Helaas was ik net te laat om ze voor de afslag op Hellegatsplein te hebben ingehaald! Daar stond een agent met stopteken. Ik moest wachten en heel de optocht weer voor laten gaan.
Ik was in twijfel wat te doen. Bellen kon ik niet, want een mobieltje hadden we toen nog niet. Omkeren en naar huis gaan, of toch maar doorrijden? Het was inmiddels kwart voor acht en om half acht begon de dienst. Ik ben er maar weer achteraan gesukkeld, in de hoop dat ik ze nog een keer mocht passeren, maar die hoop bleek ijdel.

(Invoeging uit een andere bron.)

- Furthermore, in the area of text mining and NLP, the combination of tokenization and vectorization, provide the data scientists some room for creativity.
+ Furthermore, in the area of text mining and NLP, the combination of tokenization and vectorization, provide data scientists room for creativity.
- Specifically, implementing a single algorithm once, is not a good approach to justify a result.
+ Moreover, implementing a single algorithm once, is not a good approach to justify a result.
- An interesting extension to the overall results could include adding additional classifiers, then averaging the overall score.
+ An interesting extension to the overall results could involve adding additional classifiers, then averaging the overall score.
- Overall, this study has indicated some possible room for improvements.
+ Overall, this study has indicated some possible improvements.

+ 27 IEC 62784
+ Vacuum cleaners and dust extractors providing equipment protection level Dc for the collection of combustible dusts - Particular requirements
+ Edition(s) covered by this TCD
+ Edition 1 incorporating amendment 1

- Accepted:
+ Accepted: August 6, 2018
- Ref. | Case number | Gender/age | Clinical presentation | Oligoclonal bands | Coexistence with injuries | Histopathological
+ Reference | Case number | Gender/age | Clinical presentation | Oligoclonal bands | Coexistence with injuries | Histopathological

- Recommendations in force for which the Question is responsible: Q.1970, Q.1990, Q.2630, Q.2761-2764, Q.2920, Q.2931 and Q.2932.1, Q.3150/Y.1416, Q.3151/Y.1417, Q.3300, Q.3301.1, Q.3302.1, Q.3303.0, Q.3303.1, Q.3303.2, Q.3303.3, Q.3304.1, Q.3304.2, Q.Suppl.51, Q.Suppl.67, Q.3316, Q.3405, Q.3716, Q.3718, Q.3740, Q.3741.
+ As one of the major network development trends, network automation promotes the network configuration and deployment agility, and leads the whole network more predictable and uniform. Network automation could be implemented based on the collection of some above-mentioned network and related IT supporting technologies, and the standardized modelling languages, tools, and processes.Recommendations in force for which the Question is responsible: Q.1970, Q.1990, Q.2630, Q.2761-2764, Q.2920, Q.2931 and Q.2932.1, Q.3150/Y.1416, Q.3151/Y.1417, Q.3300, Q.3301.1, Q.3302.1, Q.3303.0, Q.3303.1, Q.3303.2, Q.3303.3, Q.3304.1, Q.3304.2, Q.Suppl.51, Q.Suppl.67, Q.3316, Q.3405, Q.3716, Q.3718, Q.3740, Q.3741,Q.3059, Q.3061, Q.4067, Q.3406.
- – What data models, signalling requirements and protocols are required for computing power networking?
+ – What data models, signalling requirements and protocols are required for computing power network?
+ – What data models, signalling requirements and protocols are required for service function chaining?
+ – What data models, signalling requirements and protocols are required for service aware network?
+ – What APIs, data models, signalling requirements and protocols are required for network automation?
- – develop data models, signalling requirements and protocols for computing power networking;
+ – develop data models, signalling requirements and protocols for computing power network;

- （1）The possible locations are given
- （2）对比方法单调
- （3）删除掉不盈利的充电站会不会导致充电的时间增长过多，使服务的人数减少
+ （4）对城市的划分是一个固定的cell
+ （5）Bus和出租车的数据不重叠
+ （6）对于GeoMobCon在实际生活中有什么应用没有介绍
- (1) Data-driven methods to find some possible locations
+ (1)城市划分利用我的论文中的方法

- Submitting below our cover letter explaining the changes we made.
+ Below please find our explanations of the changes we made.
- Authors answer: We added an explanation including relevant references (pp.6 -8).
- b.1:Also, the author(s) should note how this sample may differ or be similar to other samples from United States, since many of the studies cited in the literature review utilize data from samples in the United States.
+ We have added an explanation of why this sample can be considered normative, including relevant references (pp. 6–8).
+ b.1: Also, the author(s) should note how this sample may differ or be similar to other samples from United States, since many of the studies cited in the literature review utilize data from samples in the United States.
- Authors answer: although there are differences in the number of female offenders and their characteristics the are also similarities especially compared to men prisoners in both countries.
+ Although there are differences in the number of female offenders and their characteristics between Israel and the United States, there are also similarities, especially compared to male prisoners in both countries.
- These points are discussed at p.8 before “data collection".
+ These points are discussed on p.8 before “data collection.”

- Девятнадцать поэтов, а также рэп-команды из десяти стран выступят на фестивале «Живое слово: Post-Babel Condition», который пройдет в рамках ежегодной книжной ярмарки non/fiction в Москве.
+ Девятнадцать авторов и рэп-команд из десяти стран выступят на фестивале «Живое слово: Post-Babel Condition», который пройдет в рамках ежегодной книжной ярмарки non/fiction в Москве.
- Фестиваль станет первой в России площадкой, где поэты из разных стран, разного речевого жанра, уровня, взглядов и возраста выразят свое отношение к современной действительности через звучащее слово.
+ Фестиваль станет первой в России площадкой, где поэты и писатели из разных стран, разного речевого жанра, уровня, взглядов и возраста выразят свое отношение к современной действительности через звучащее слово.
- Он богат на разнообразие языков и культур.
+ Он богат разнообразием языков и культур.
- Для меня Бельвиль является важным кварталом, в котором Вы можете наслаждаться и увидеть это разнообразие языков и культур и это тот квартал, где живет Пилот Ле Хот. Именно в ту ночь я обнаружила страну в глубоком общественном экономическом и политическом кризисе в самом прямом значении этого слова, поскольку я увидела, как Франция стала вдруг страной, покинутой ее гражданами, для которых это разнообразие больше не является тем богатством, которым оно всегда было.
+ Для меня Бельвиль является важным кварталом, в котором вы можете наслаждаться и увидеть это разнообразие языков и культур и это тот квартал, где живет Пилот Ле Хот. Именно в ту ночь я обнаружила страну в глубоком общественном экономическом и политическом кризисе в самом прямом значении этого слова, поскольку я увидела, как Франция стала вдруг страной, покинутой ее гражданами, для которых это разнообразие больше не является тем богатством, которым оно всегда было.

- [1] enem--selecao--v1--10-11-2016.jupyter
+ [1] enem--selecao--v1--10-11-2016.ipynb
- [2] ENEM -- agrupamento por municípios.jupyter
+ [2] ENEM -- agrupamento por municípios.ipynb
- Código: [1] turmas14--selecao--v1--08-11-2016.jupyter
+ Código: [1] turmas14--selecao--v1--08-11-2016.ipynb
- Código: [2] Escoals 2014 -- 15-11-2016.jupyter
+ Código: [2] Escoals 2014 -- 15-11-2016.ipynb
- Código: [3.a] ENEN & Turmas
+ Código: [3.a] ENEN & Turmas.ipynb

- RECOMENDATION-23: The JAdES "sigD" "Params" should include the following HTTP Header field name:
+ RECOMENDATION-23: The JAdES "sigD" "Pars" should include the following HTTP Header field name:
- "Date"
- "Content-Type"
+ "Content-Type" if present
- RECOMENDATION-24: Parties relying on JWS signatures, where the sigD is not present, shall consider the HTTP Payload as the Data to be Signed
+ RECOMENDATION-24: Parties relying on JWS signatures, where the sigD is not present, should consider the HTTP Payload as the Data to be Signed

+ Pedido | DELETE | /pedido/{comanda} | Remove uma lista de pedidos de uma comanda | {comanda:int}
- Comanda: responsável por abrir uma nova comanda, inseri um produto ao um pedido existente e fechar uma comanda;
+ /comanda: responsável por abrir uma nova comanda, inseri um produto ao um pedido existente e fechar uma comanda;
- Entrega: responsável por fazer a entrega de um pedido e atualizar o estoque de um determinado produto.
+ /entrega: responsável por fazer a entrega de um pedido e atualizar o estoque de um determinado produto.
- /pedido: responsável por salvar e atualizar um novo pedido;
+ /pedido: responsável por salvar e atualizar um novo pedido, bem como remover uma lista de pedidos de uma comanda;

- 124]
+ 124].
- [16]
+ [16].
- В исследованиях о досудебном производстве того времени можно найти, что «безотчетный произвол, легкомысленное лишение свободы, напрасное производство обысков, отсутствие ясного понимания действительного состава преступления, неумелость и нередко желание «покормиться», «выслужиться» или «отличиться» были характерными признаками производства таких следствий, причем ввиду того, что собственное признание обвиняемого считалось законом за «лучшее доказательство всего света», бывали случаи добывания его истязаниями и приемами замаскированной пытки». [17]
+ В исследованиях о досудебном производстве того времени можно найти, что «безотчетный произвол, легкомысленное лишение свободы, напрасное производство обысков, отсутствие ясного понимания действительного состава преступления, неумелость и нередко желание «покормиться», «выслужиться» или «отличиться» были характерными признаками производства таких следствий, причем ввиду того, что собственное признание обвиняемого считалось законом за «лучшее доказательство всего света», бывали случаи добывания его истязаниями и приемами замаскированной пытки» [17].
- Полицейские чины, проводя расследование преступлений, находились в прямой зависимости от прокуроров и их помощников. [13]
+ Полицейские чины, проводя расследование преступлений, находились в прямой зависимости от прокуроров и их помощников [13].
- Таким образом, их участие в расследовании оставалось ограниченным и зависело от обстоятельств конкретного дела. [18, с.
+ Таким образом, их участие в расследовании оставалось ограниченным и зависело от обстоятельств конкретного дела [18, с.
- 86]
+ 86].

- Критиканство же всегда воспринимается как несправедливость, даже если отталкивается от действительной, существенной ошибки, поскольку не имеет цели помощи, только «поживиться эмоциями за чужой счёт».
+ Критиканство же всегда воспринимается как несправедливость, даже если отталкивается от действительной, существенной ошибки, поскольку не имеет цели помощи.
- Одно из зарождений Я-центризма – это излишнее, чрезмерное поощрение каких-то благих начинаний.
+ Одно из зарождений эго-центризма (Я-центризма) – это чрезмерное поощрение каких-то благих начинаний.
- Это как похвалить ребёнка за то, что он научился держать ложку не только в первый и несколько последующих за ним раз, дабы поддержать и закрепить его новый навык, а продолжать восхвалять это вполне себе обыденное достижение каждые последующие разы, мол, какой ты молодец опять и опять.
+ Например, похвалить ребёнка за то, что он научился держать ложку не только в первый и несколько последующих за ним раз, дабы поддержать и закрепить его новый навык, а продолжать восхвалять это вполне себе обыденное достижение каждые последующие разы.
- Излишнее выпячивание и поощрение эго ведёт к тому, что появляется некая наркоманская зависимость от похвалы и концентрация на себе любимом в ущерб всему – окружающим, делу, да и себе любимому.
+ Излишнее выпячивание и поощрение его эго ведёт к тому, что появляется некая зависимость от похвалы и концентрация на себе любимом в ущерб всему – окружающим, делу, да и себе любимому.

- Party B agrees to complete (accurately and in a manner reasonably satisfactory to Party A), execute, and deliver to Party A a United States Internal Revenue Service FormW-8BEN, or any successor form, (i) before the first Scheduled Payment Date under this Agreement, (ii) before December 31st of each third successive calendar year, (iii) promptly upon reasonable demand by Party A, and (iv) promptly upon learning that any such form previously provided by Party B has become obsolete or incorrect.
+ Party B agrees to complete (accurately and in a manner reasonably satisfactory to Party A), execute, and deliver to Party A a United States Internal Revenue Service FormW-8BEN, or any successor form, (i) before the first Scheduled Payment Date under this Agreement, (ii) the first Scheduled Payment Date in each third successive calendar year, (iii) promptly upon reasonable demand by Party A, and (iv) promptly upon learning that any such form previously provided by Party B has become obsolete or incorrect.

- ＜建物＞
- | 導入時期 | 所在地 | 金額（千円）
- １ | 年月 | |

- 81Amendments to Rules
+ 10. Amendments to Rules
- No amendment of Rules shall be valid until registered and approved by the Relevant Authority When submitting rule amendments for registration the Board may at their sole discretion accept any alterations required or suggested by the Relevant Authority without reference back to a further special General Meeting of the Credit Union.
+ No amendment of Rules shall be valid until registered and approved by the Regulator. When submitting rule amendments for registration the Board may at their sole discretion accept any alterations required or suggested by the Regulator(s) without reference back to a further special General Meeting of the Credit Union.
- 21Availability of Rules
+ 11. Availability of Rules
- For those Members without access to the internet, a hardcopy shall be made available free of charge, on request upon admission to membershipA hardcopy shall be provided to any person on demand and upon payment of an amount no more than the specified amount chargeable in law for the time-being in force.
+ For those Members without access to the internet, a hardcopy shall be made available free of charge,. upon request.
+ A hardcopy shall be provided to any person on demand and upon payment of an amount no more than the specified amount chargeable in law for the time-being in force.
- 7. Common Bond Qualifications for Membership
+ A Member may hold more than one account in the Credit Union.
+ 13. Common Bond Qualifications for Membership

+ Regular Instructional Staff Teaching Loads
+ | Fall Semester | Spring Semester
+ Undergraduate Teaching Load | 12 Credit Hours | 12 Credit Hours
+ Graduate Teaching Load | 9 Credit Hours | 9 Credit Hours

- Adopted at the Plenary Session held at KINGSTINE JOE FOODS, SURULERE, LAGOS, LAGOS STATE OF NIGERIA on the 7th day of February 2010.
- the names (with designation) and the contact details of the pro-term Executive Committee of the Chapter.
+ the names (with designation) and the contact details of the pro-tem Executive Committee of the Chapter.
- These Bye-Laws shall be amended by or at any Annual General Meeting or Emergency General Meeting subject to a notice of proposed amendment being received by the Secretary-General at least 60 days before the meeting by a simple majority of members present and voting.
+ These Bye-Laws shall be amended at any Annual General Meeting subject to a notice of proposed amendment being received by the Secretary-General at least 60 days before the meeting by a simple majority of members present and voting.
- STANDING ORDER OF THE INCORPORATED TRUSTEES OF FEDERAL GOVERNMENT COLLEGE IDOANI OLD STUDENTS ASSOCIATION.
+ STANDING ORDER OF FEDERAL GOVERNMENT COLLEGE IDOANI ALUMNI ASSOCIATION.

Kwart voor negen kwam ik met mijn opgelopen spanning in het kerkgebouw aan. Een ouderling had maar een preek gepakt en hij was juist aan de toepassing toe. Hij kwam de kansel af en vroeg of ik dit deel van de dienst nog wilde waarnemen.
Dat had ik, zeg ik achteraf, beter niet kunnen doen. Het was in de adventstijd. Ik zou spreken over Micha 5:1, maar ik weet niet of ik nog wel goed gesproken heb. Wellicht was de toepassing van de leespreek veel beter.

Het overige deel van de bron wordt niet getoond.